Masih ingat novel yang ditulis Ahmad Tohari yang berjudul “Ronggeng Dukuh Paruk”? Dalam novel tersebut diceriterakan seorang ronggeng dan masyarakat dukuhnya yang menjadi korban sejarah dari rentetan Geger Politik 65. Pertunjukan kesenian ronggeng yang menjadi ikon budaya dari Dukuh Paruk kemudian sempat dinaungi Lekra yang berafiliasi kepada PKI. Masyarakat Dukuh Paruk yang masih buta huruf kemudian terkena imbas dari Geger Politik 65. Seluruh rumah-rumah di Dukuh Paruk beberapa bulan setelah peristiwa pembunuhan para jenderal tersebut kemudian dibumihanguskan oleh sekelompok orang bersenjata tak dikenal dan sebagian masyarakatnya ditahan. Padahal, Dukuh Paruk sama sekali tidak memiliki informasi yang utuh tentang PKI, komunisme, hingga persoalan sebenarnya dari Geger Politik 65 dan tak ada satupun dari warganya yang bisa baca-tulis.
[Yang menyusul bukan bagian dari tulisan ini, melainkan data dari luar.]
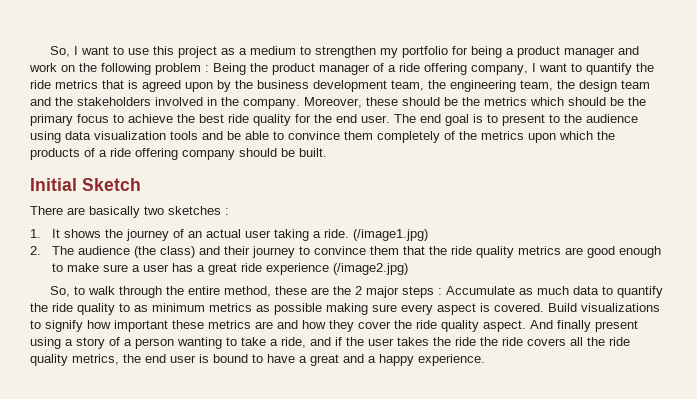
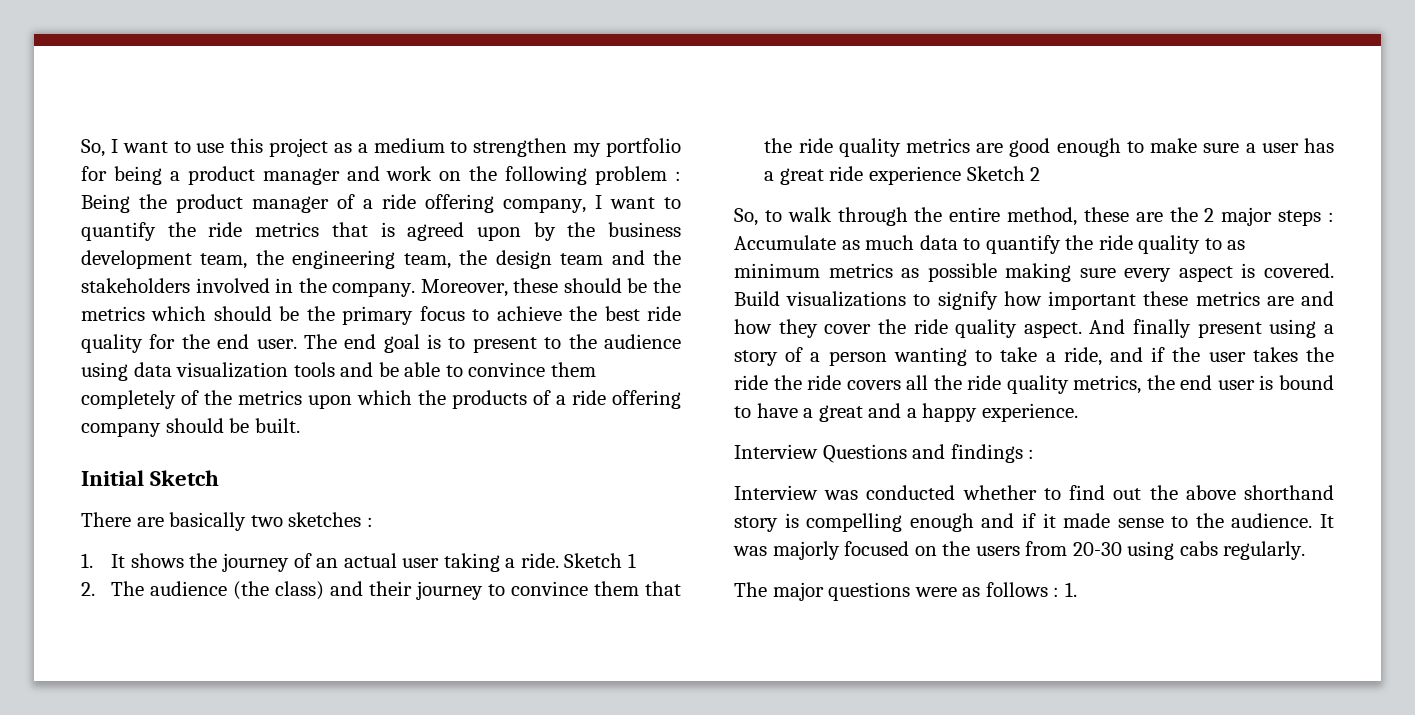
[353,229,429,241] (/image1.jpg) -> [564,553,636,568] Sketch 1
[333,263,409,275] (/image2.jpg) -> [966,166,1041,181] Sketch 2
(485, 360) none -> [734,444,1035,463] [734,485,1334,500] [734,513,1334,532] [733,541,1306,560] [734,582,1077,601] // Interview Questions and findings : // Interview was conducted whether to find out the above shorthand story is compelling enough and if it made sense to the audience. It was majorly focused on the users from 20-30 using cabs regularly. // The major questions were as follows : 1.

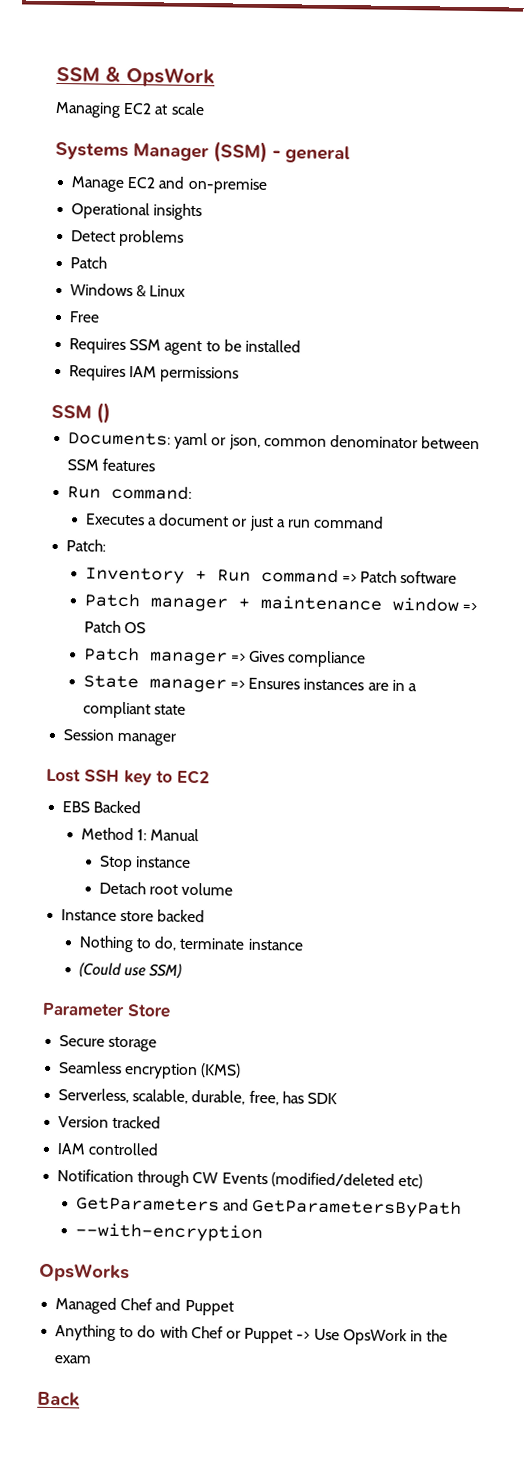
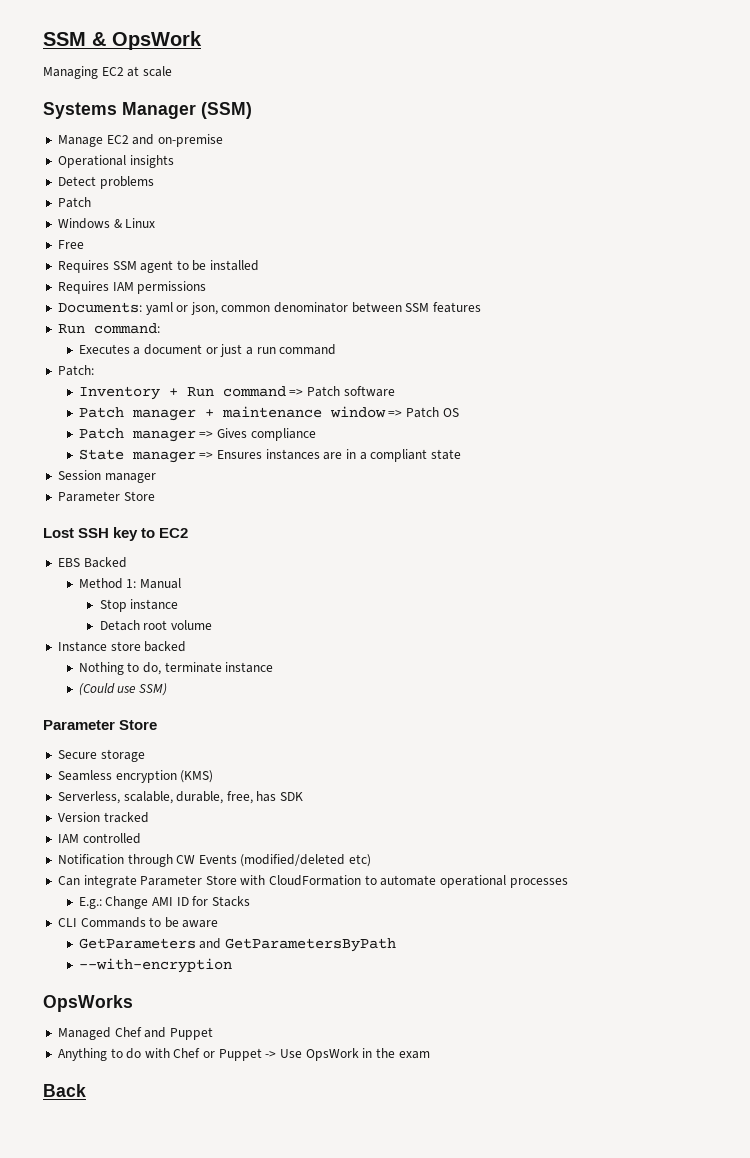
[272,145,350,164] - general -> (252, 110) none
[51,402,111,424] // SSM () -> (207, 287) none
(177, 739) none -> [57,491,155,502] // Parameter Store
(423, 1181) none -> [57,875,568,888] [78,896,250,909] [57,917,219,928] // Can integrate Parameter Store with CloudFormation to automate operational processes // E.g.: Change AMI ID for Stacks // CLI Commands to be aware

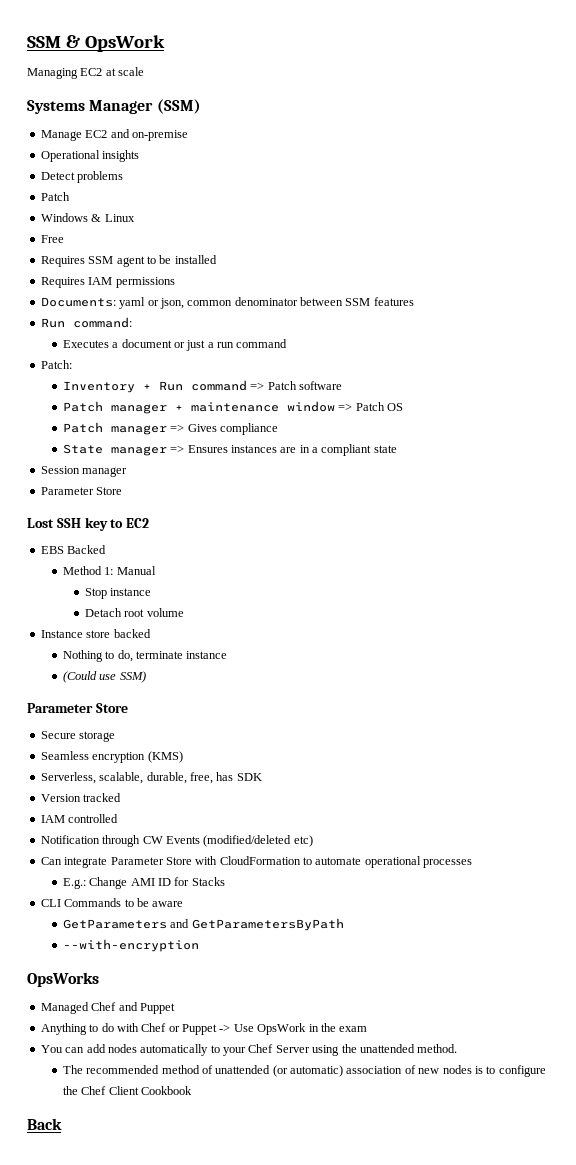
(430, 1055) none -> [40,1044,458,1056] [62,1065,546,1077] [62,1086,192,1095] // You can add nodes automatically to your Chef Server using the unattended method. // The recommended method of unattended (or automatic) association of new nodes is to configure the Chef Client Cookbook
Dalam perjalanan kali ini, saya bukan bermaksud mengorek informasi lebih jauh mengenai suatu situs megalithikum yang terletak di Dukuh Duplang, Desa Kamal. Namun, kedatangan saya ke dukuh sederhana ini adalah untuk merajut perbincangan yang lebih intim dengan salah seorang warga dukuh serta mengorek keterangan darinya mengenai peristiwa-peristiwa historis yang masih tersimpan dalam memori kepalanya. Seorang yang saya maksud ini adalah Ba Abdurrahim yang bertindak sebagai juru kunci dari situs megalithikum di Dukuh Duplang. Beberapa kawan yang sudah pernah mengunjungi Situs Duplang tentu saja mengenal beliau. Seorang yang ramah, bersahaja, dan punya ingatan cukup kuat untuk kategori orang seusianya.
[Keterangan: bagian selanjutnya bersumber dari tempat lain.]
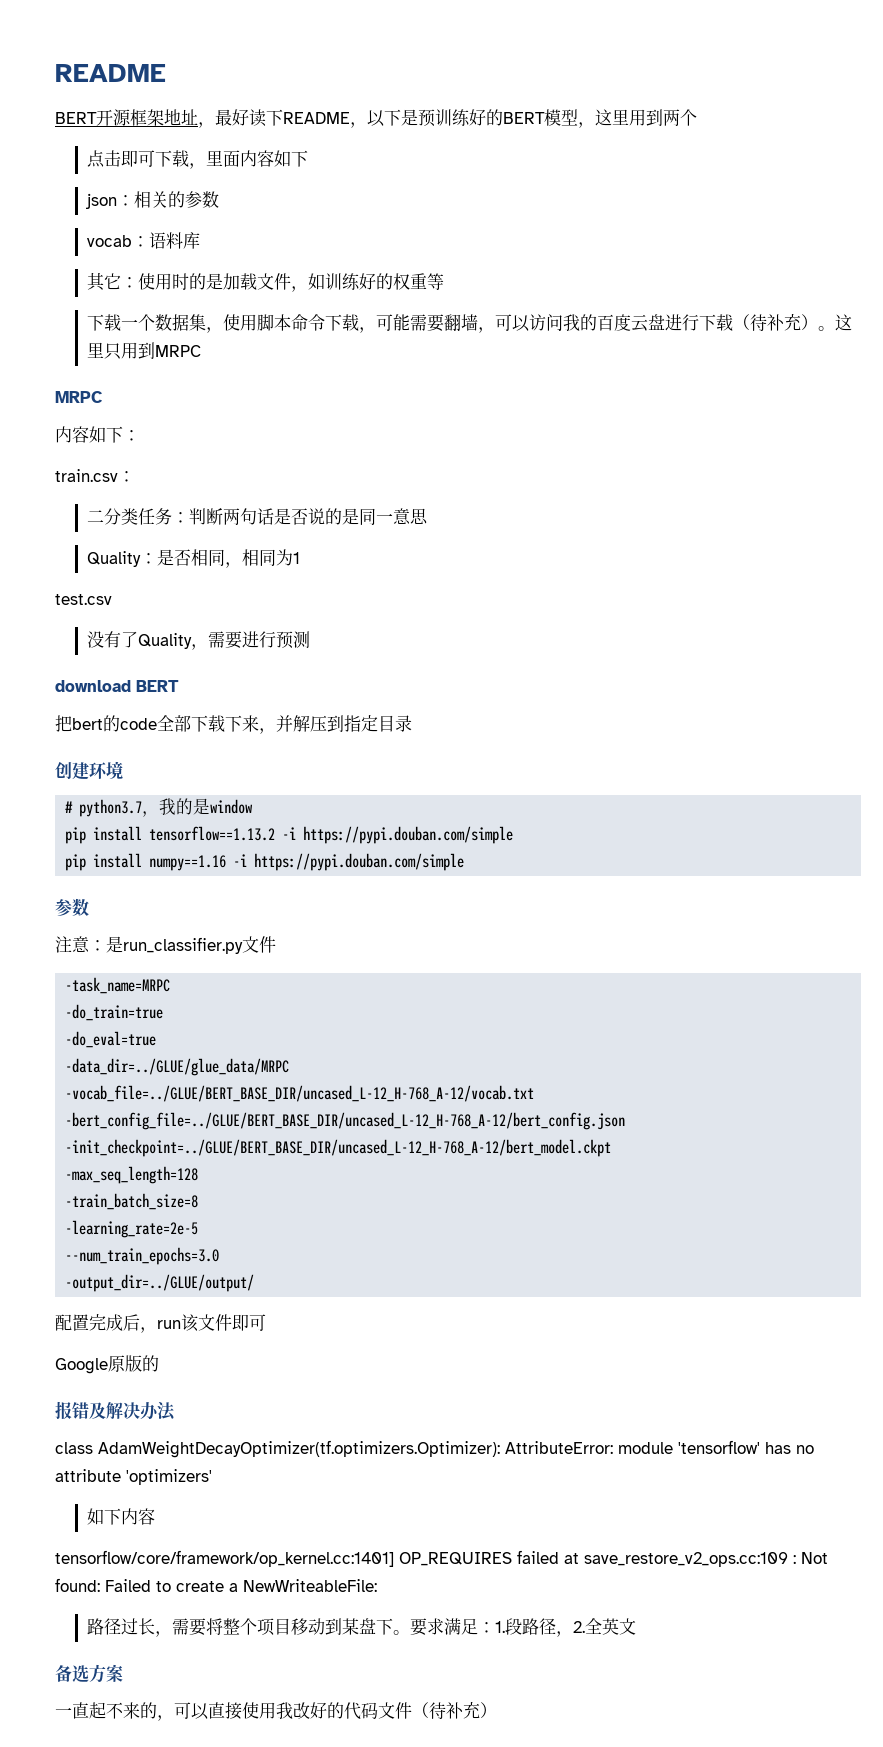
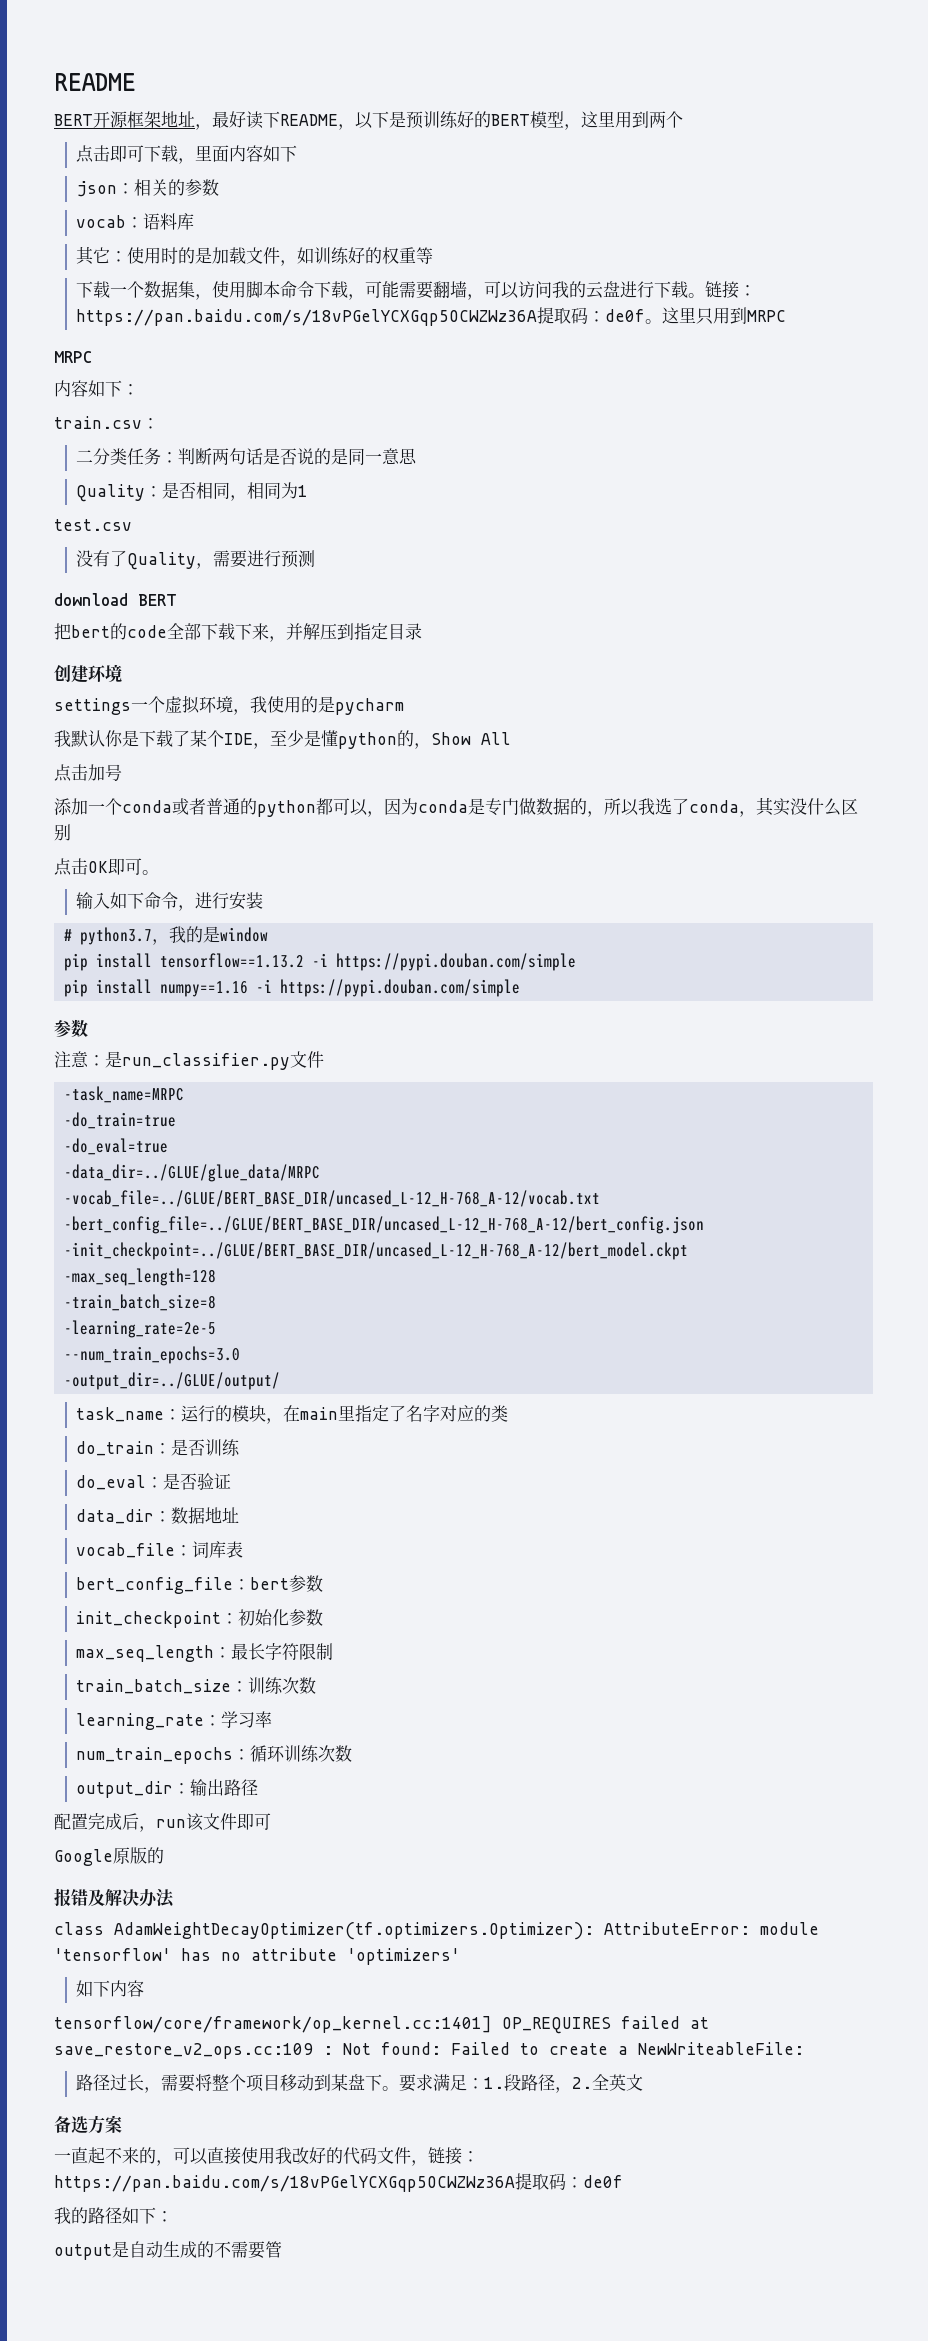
[597,314,632,331] 百度 -> (587, 289) none
[733,313,819,331] （待补充） -> [688,281,757,299] [76,307,646,326] 。链接：https://pan.baidu.com/s/18vPGelYCXGqp5OCWZWz36A提取码：de0f
(123, 770) none -> [54,695,404,715] [54,730,511,749] [54,764,122,782] [54,797,858,817] [54,824,71,841] [54,858,159,876] [76,892,264,911] // settings一个虚拟环境，我使用的是pycharm // 我默认你是下载了某个IDE，至少是懂python的，Show All // 点击加号 // 添加一个conda或者普通的python都可以，因为conda是专门做数据的，所以我选了conda，其实没什么区别 // 点击OK即可。 // 输入如下命令，进行安装
(255, 1283) none -> [76,1405,509,1424] [76,1439,241,1456] [76,1473,232,1490] [76,1507,240,1524] [76,1541,244,1558] [76,1575,324,1594] [76,1609,324,1628] [76,1643,334,1662] [76,1677,317,1694] [76,1711,273,1730] [76,1745,353,1764] [76,1779,259,1798] // task_name：运行的模块，在main里指定了名字对应的类 // do_train：是否训练 // do_eval：是否验证 // data_dir：数据地址 // vocab_file：词库表 // bert_config_file：bert参数 // init_checkpoint：初始化参数 // max_seq_length：最长字符限制 // train_batch_size：训练次数 // learning_rate：学习率 // num_train_epochs：循环训练次数 // output_dir：输出路径
[412,1701,497,1719] （待补充） -> [411,2147,479,2166] [54,2173,623,2192] [54,2207,173,2224] [54,2241,282,2260] ，链接：https://pan.baidu.com/s/18vPGelYCXGqp5OCWZWz36A提取码：de0f // 我的路径如下： // output是自动生成的不需要管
Di suatu rumah yang berdiri dengan ditopang bambu-bambu dan dinding rumah yang tidak menampilkan kesan perkotaan yang angkuh, melainkan gedheg. Rumah ini menciptakan suatu rangsangan dalam hati agar senantiasa tertambat pada suasana desa yang memancarkan kemurnian dan keluguan. Sesuatu yang pasti sukar kita dapatkan dalam riuh kehidupan kota. Di bawah teduh rumah itu Ba Abdurrahim tinggal bersama kekasihnya. Pada pagi menjelang tengah hari itu pula, Ba Abdurrahim menerima kedatangan kami. Kami bertiga secara perlahan namun pasti mengantarkan Ba Abdurrahim menuju perbincangan lebih intim tentang pengalaman hidupnya dahulu.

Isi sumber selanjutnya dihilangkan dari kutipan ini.